Needing a Kick


Chandeliers.  I have a chandelier that I never really liked until I installed some really bright small halogen lights.  Now the dining room is the brightest in my home which I particularly note on the dark mornings of November.   

Chandeliers.  Kristallnacht.  It was 70 years ago yesterday, this night of the broken glass.  The night was symbolic of the darkness about to descend on what seemed to have been the civilized world.  In Israel yesterday, residents were asking to turn on all of their lights to remember the past.  This Jewish identity from one horrible night was from a historic past of nation which would never be forgot, would never leave them.  It had not been a historic accident.     

I went to bed last night reading the introduction to Vanishing Ireland.  One man’s grandfather knew someone who was a participant in the 1798 revolt, another whose family had perished in the Great Famine.  History was real.  The suffering had been there for people whose ages seemed all over 90.  People with high ideals whose suffering was finally replaced by affluence, at least for their grandkids.  Until the recent economic downturn.  And the old-timers said that would give up nothing that they had had. 

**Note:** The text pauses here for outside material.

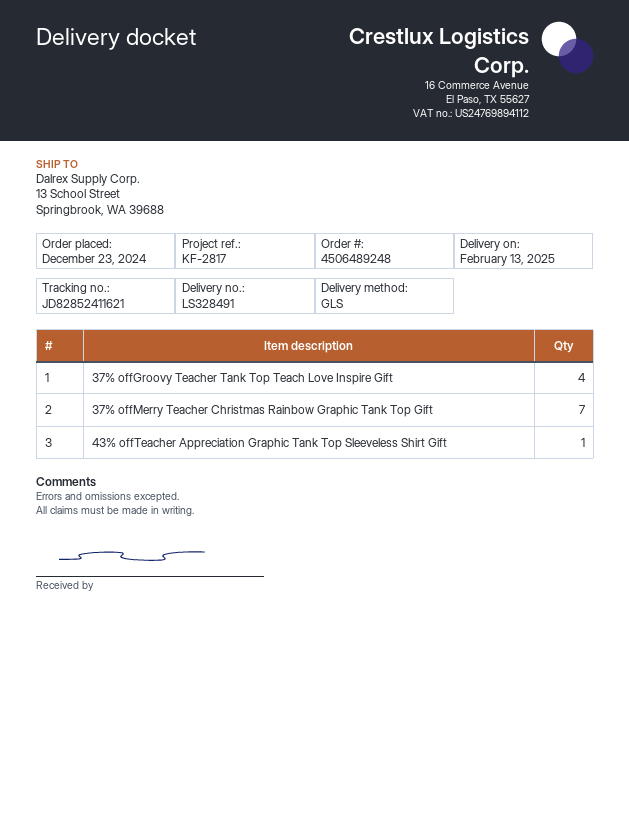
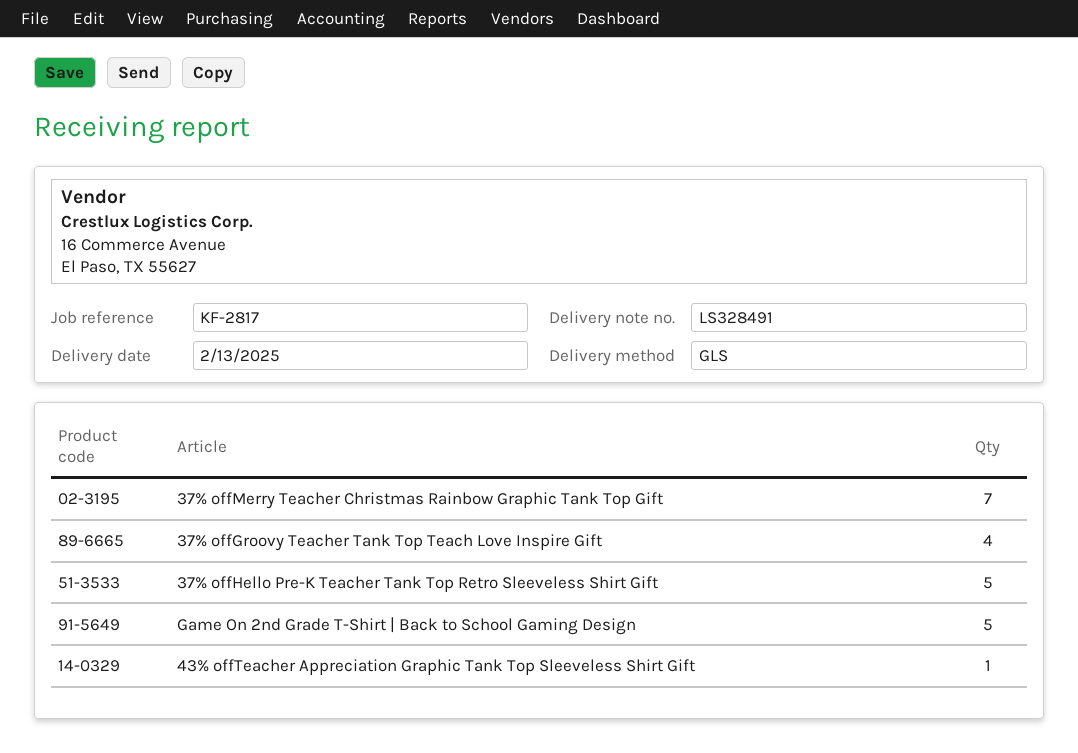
37% offHello Pre-K Teacher Tank Top Retro Sleeveless Shirt Gift: none -> 5
Game On 2nd Grade T-Shirt | Back to School Gaming Design: none -> 5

Skin tests.  My fair skin was one sign of my connection to generation of the past, generations from the Emerald Isle.  Because I was Irish, I was fair of skin.  It was why I had an annual skin test, to look for skin cancer.  The connection of generation to generation was in the skin.  My view of moral relevancy was the connection to the past.  And the past, no matter how far away, was real. 

Curling.  This week I was asked to move up from what is called the lead to the skip (the clean-up hitter).  And I did not think I was good enough.  Until I saw the performance of my team mates in the third week of the season.  We were not winning in a contest when winning was the purpose.  Today I thought I might finally be ready to assume a role of leadership, as the team was playing to win. 

Twice in a week my mother has made reference to my need at birth to get a kick from an aggressive twin sister to survive.  A lot of kicks actually.  I am not sure if my mother is cognizant that it was at a time in my life when I now seemed to need a kick.  I was born 6 weeks premature in a day when neonatal care and perinatology were in their infancy.  Her point was there are some things about a baby, as her own pediatrician who became my pediatrician, told her that never changed.  Some things were innate.  Her point of this discussion centered around the turbulence in the life of a cousin who had been adopted, turbulent in her relationship with her parents.  I had inquired on the marital status of the cousin, as she had been married what I though was at least twice.  The cousin was in a motorcycle accident last Sunday, had two broken legs and was scheduled for her 3rd surgery on November 10th.  The cousin was seeing somone, the driver of the motorcycle, who has been in a coma ever since.  His ex-wife and 14-year-old son had been over to see her, which was more than I had done.  It was a tough week for that 14-year-old. 

It had been a month where I have been doing my own questioning about a present day need to be kicked.  Nudged towards a new job.  I thought I might finally be ready to assume a role of leadership, to something relevant to my talent. 

God was real.  In this day.  In all of us.  In the past. In the present.  A lot of life was just getting comfortable in what was relevant.  In good times and in bad.  And life eventually was a response, with the confidence to do something about it.